EXERCISE INSTRUCTIONS:
Could you please output all of the data exactly, without the images?

DATA SHOWN:

>>>

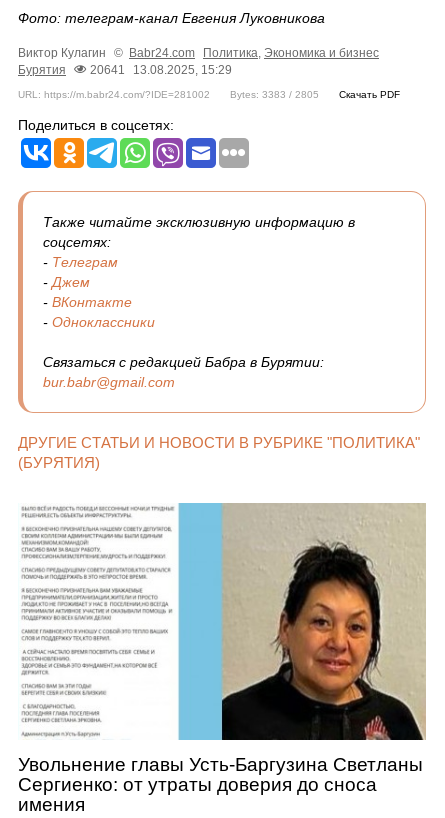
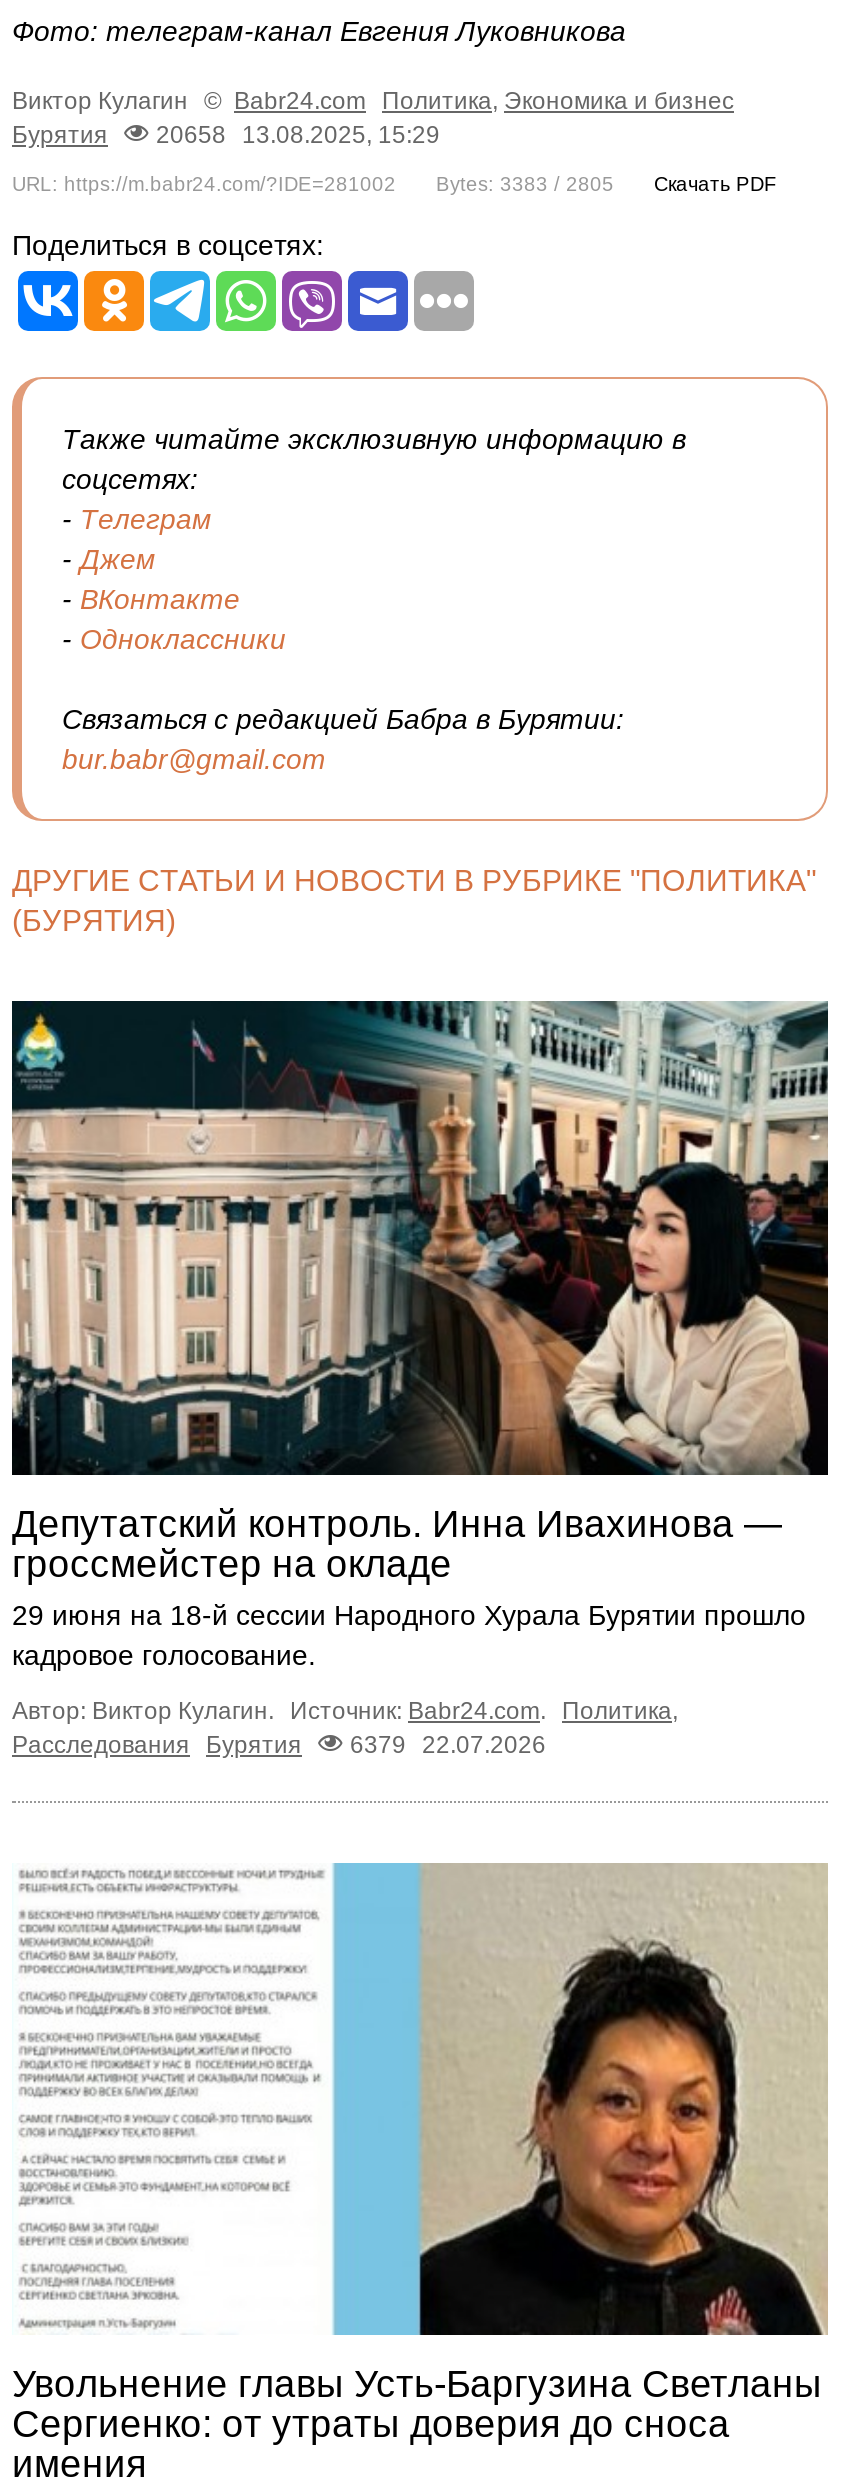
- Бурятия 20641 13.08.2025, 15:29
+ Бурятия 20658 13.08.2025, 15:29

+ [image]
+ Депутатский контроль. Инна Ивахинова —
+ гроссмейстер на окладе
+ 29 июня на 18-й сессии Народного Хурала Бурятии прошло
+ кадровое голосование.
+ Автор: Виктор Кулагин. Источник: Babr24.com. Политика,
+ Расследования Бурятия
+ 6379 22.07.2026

<<<

OUTPUT BELOW:
- Бурятия 20641 13.08.2025, 15:29
+ Бурятия 20658 13.08.2025, 15:29

+ [image]
+ Депутатский контроль. Инна Ивахинова —
+ гроссмейстер на окладе
+ 29 июня на 18-й сессии Народного Хурала Бурятии прошло
+ кадровое голосование.
+ Автор: Виктор Кулагин. Источник: Babr24.com. Политика,
+ Расследования Бурятия
+ 6379 22.07.2026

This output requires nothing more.